I think the documentation comment “cannot write variable-length blocks and do 
not allow skipping forward over records between read operations” was written 
when talking about the common cartridge tapes that were available on 80s and 
90s Unix workstations.  I don’t recall the name.   These things only supported 
fixed block size operations and not variable record lengths (i.e. 80 byte tape 
labels, then different sized data records, etc.).  Given that the remote tape 
drive was a drive which could do variable length record activities, I think 
MultiNet’s rmt support actually worked well.  I don’t remember testing it 
though.  Whether someone should try to do that now to backup simulated VMS 
systems is another subject I may write about a little later.

From: Simh [mailto:simh-boun...@trailing-edge.com] On Behalf Of Clem Cole
Sent: Thursday, January 25, 2018 1:31 PM
To: Larry Baker <ba...@usgs.gov>; SIMH <simh@trailing-edge.com>
Subject: Re: [Simh] VAX Tape Emulation?



On Thu, Jan 25, 2018 at 4:14 PM, Larry Baker 
<ba...@usgs.gov<mailto:ba...@usgs.gov>> wrote:
Because UNIX tapes and tape drivers cannot write variable-length blocks and do 
not allow skipping forward over records between read operations

​That's not a correct statement.   UNIX does it great - I've used it (and rmt) 
for years.  UNIX's tape driver is the most flexible of any OS I have ever used 
(and I have done tapes on probably greater than 25 different OS's over the last 
40 years).  That's why I suggest it.  I wonder what the issue for VMS is?
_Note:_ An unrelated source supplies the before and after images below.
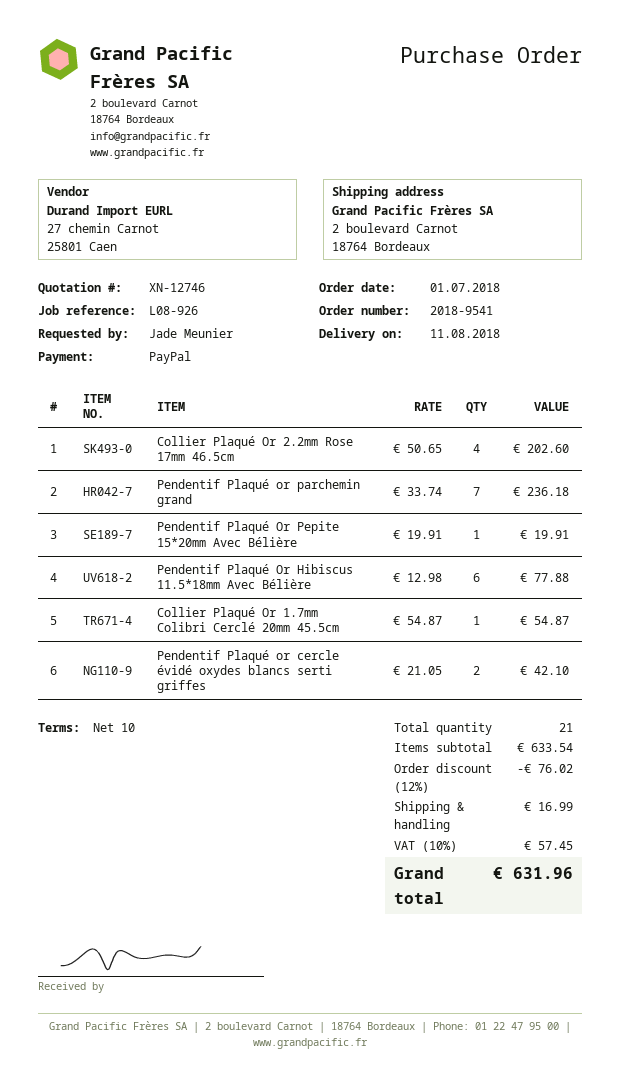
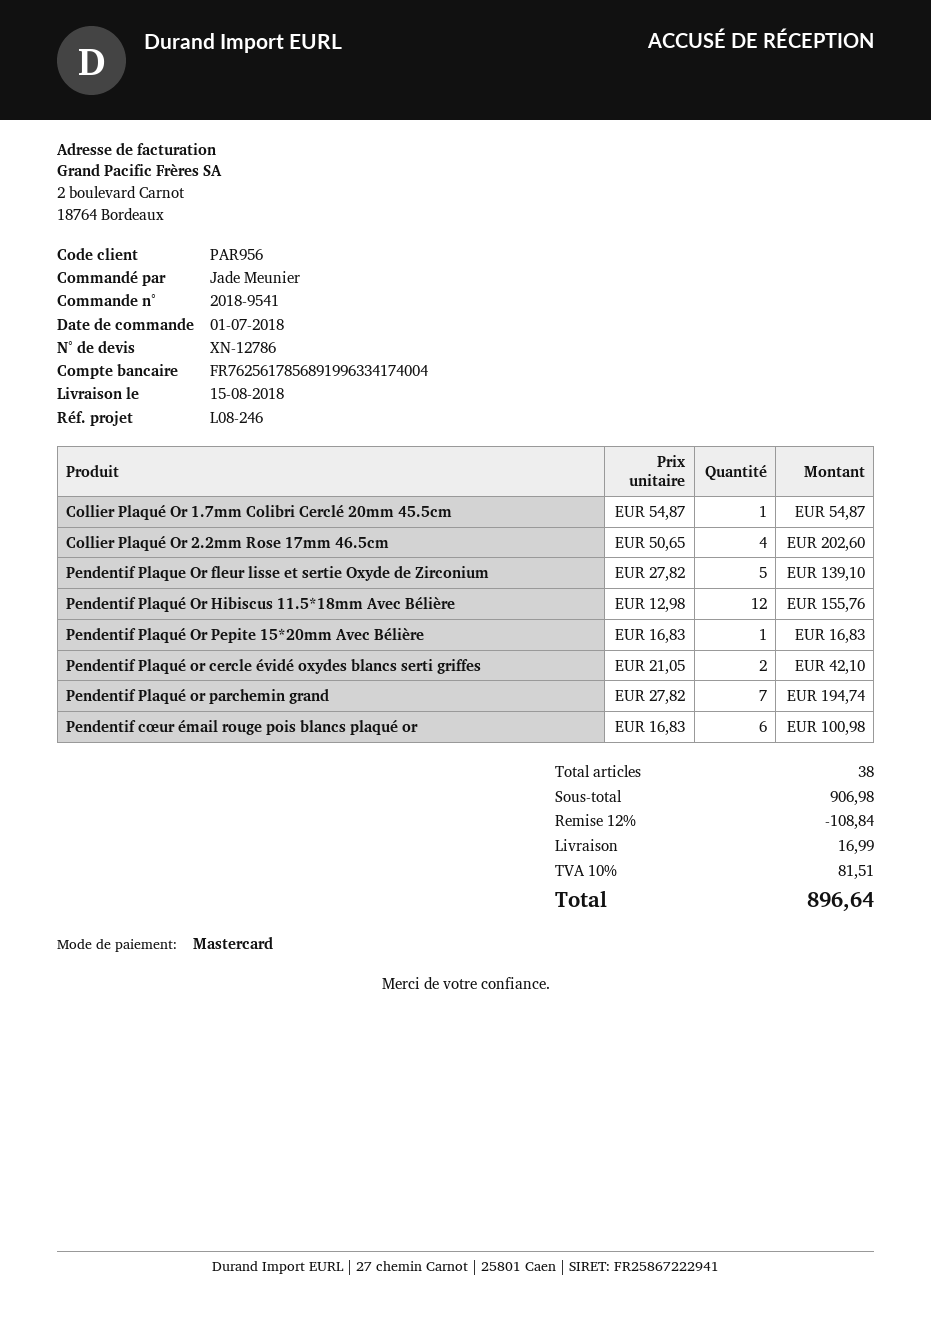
quote number: XN-12746 -> XN-12786
delivery date: 2018-08-11 -> 2018-08-15
reference: L08-926 -> L08-246
payment method: PayPal -> Mastercard
Pendentif Plaqué or parchemin grand: 7 x 33.74 = 236.18 -> 7 x 27.82 = 194.74
Pendentif Plaqué Or Pepite 15*20mm Avec Bélière: 1 x 19.91 = 19.91 -> 1 x 16.83 = 16.83
Pendentif Plaqué Or Hibiscus 11.5*18mm Avec Bélière: 6 x 12.98 = 77.88 -> 12 x 12.98 = 155.76
Pendentif Plaque Or fleur lisse et sertie Oxyde de Zirconium: none -> 5 x 27.82 = 139.10
Pendentif cœur émail rouge pois blancs plaqué or: none -> 6 x 16.83 = 100.98
total quantity: 21 -> 38
subtotal: 633.54 -> 906.98
discount: 12% = 76.02 -> 12% = 108.84
tax: 10% = 57.45 -> 10% = 81.51
total: 631.96 -> 896.64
Hmm.. thinking about it, TCP sockets will remove the record orientation (TCP 
creates an stream of octets without any records), so if you are doing the funky 
RMS like stuff, its TCP that dropping those boundaries not the UNIX tape 
driver.   If you want same then it need to be set as meta-data.  But the UNIX 
tape drive works as expected.   The 'block' size is the size of the write, 
although I think the TM11 requires a minimum of 512 bytes.   Records passed 
with the MTIO ioctl' which mt/rmt all support..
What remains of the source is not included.